Go to the line containing "- ThingTalk is similar" in the records below and retype from there through the final line, exactly.

○ ○ ○ ○

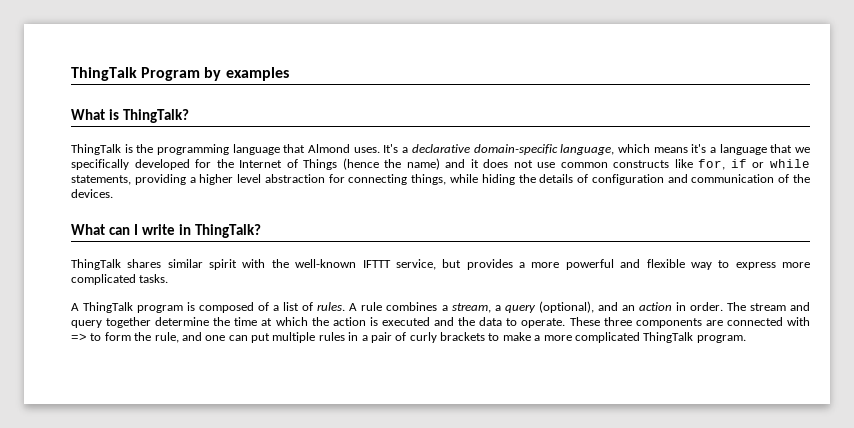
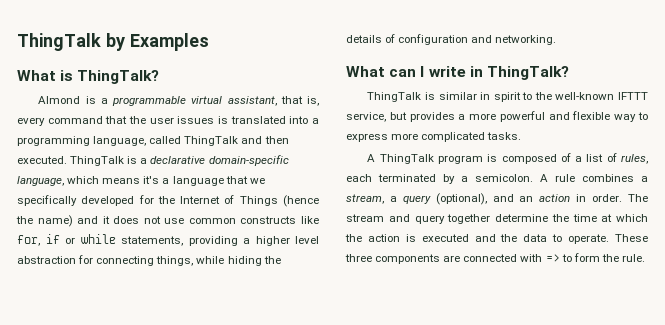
- ThingTalk Program by examples
+ ThingTalk by Examples
- ThingTalk is the programming language that Almond uses. It's a declarative domain-specific language, which means it's a language that we specifically developed for the Internet of Things (hence the name) and it does not use common constructs like for, if or while statements, providing a higher level abstraction for connecting things, while hiding the details of configuration and communication of the devices.
+ Almond is a programmable virtual assistant, that is, every command that the user issues is translated into a programming language, called ThingTalk and then executed. ThingTalk is a declarative domain-specific language, which means it's a language that we specifically developed for the Internet of Things (hence the name) and it does not use common constructs like for, if or while statements, providing a higher level abstraction for connecting things, while hiding the details of configuration and networking.
- ThingTalk shares similar spirit with the well-known IFTTT service, but provides a more powerful and flexible way to express more complicated tasks.
+ ThingTalk is similar in spirit to the well-known IFTTT service, but provides a more powerful and flexible way to express more complicated tasks.
- A ThingTalk program is composed of a list of rules.
+ A ThingTalk program is composed of a list of rules, each terminated by a semicolon.
- These three components are connected with => to form the rule, and one can put multiple rules in a pair of curly brackets to make a more complicated ThingTalk program.
+ These three components are connected with => to form the rule.

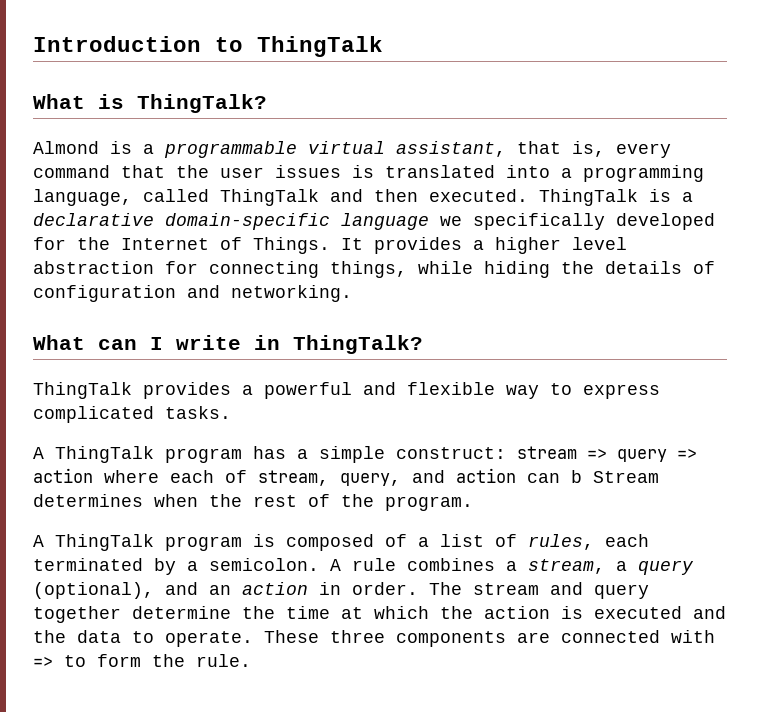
- ThingTalk by Examples
+ Introduction to ThingTalk
- ThingTalk is a declarative domain-specific language, which means it's a language that we specifically developed for the Internet of Things (hence the name) and it does not use common constructs like for, if or while statements, providing a higher level abstraction for connecting things, while hiding the details of configuration and networking.
+ ThingTalk is a declarative domain-specific language we specifically developed for the Internet of Things. It provides a higher level abstraction for connecting things, while hiding the details of configuration and networking.
- ThingTalk is similar in spirit to the well-known IFTTT service, but provides a more powerful and flexible way to express more complicated tasks.
+ ThingTalk provides a powerful and flexible way to express complicated tasks.
+ A ThingTalk program has a simple construct: stream => query => action where each of stream, query, and action can b Stream determines when the rest of the program.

○ ○ ○ ○

= Response for this exercise =
- ThingTalk is similar in spirit to the well-known IFTTT service, but provides a more powerful and flexible way to express more complicated tasks.
+ ThingTalk provides a powerful and flexible way to express complicated tasks.
+ A ThingTalk program has a simple construct: stream => query => action where each of stream, query, and action can b Stream determines when the rest of the program.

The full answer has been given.